“Perhaps I should not discuss the matter with you, dear Celia. You are so much younger than I. But, before I go, I want to have a long talk with your mother. I must tell you that I was completely mistaken about you all. I had no idea whatever that Winifred had such a home, such plain home duties and responsibilities, as I strongly suspect she has. I—I thought you were very poor, and that she had to earn money to help you all.”
Celia grew crimson, and almost gasped for breath. “Miss Norreys!” she exclaimed. Then she added eagerly, “Winifred did not mean to mislead you—she is not like that.”
“N-no,” said Hertha. “I was very indignant at first, but now I don’t think she meant anything, except at all costs to get her own way. Of course there was no calculated deceit about it, otherwise she would have found some means of preventing my coming here. But she has placed me myself in a very disagreeable position, as I must make her see. And she must face the consequences. But I should like to know—you have plenty of sense—do you think she is doing right?”
Celia was sorely pressed. Her loyalty to Winifred rose up in arms. But she was taken at a disadvantage: she had always believed that Miss Norreys had warmly aided and abetted Winifred in her search for a career.
“I—I am so surprised,” she said at last. “I suppose it is best for me to tell you the truth. Yes, at the bottom of my heart I now think—I did not always, but I do now—that she could find plenty to do, and plenty opportunities of being useful to others, here at home. Especially as—you know all that, I suppose? You know that all the property, and it is large, will be hers. She is in the position of an eldest son.”
More and more astonished, Miss Norreys felt at a loss for words.
“No, I had no idea of that,” she said. “That puts her duty beyond all question. I cannot understand her. I feel almost inclined to say I have no patience with her.”
In her excitement she walked on rapidly. They had just, for the second or third time in their stroll, reached the end of the long front terrace, where some steps led down to a straight but more shaded walk, running parallel with one side of the house. Hertha was beginning to go down the steps, when Celia laid her hand on her arm. Turning in some surprise, Miss Norreys saw that she was paler than usual.

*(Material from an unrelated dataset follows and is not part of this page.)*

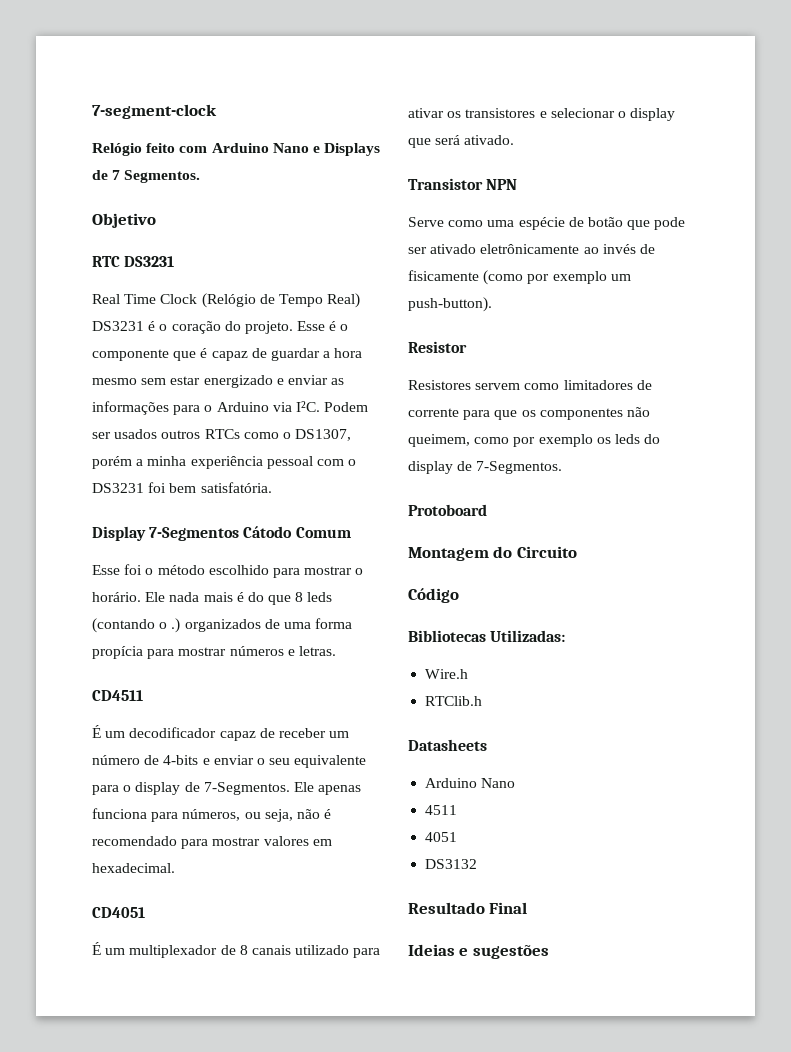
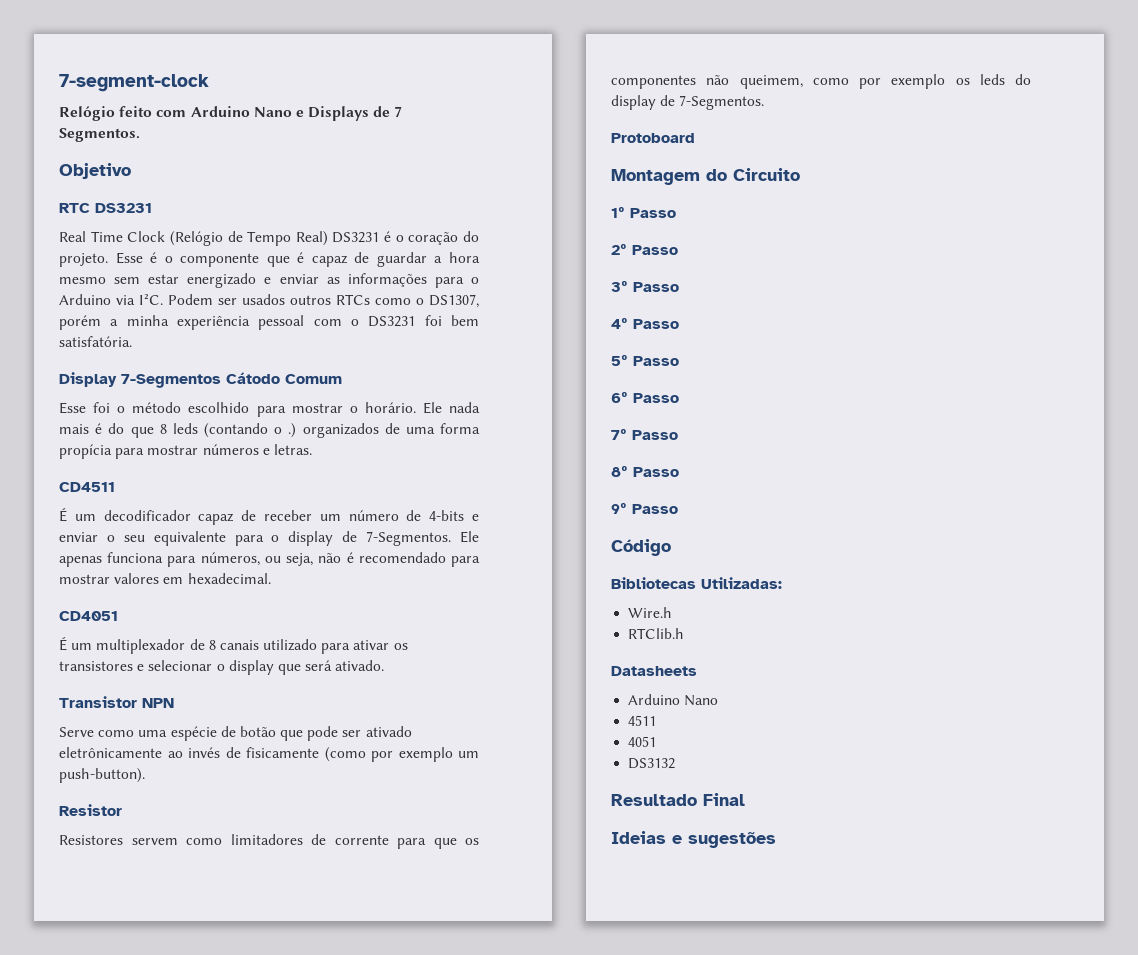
(577, 552) none -> [611,206,676,218] [611,243,678,255] [611,280,679,292] [611,317,679,329] [611,354,679,366] [611,391,679,403] [611,428,678,440] [611,465,679,477] [611,502,678,514] // 1º Passo // 2º Passo // 3º Passo // 4º Passo // 5º Passo // 6º Passo // 7º Passo // 8º Passo // 9º Passo

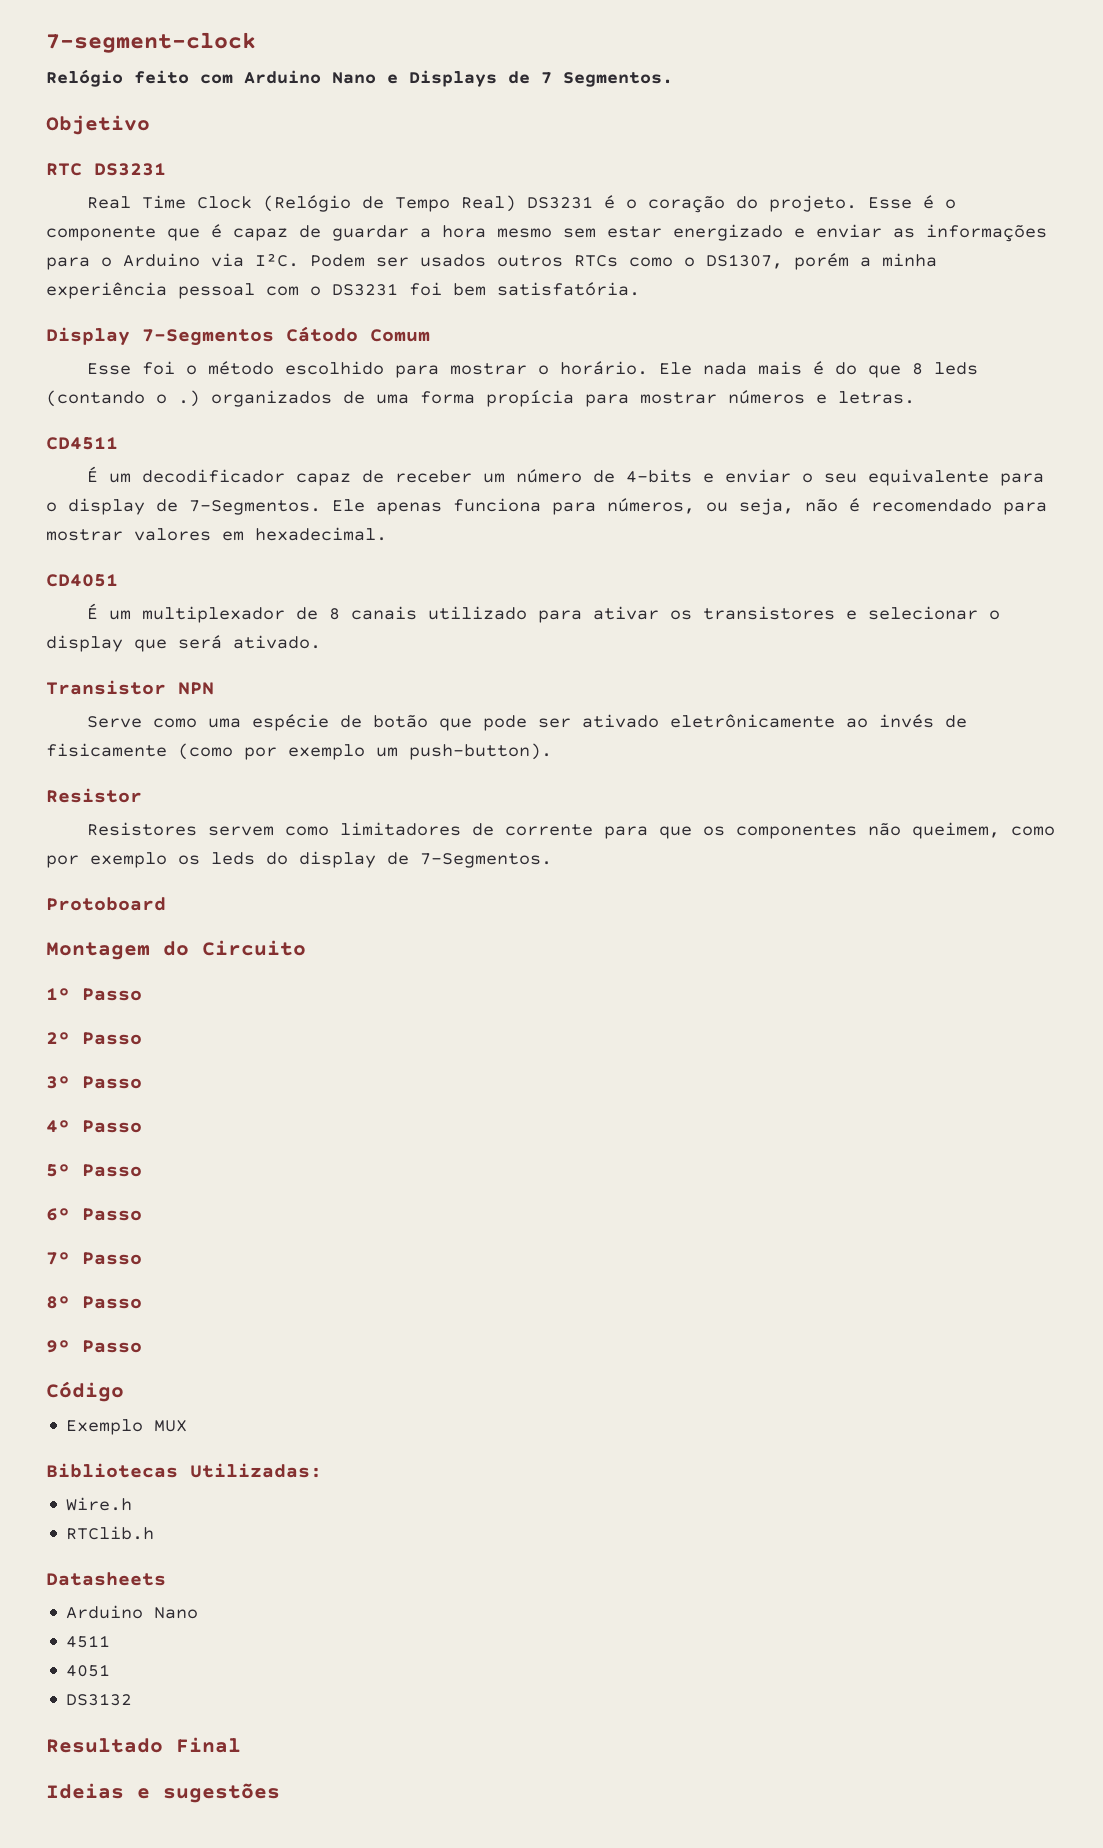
(671, 547) none -> [66,1419,188,1435] // Exemplo MUX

“Not down there, please,” she said. “I do dislike that walk: it is so gloomy, and—to tell you the truth, that is the path leading up from the old bowling-green, that they say is haunted.” Hertha could scarcely help laughing. Here, in the broad daylight, it seemed so absurd to be afraid of such things.
“I should, all the same, like to explore it,” she said. “Now I come to think of it, I don’t think I have been down there at all. But of course we won’t go that way if you would rather not;” and she good-naturedly turned back.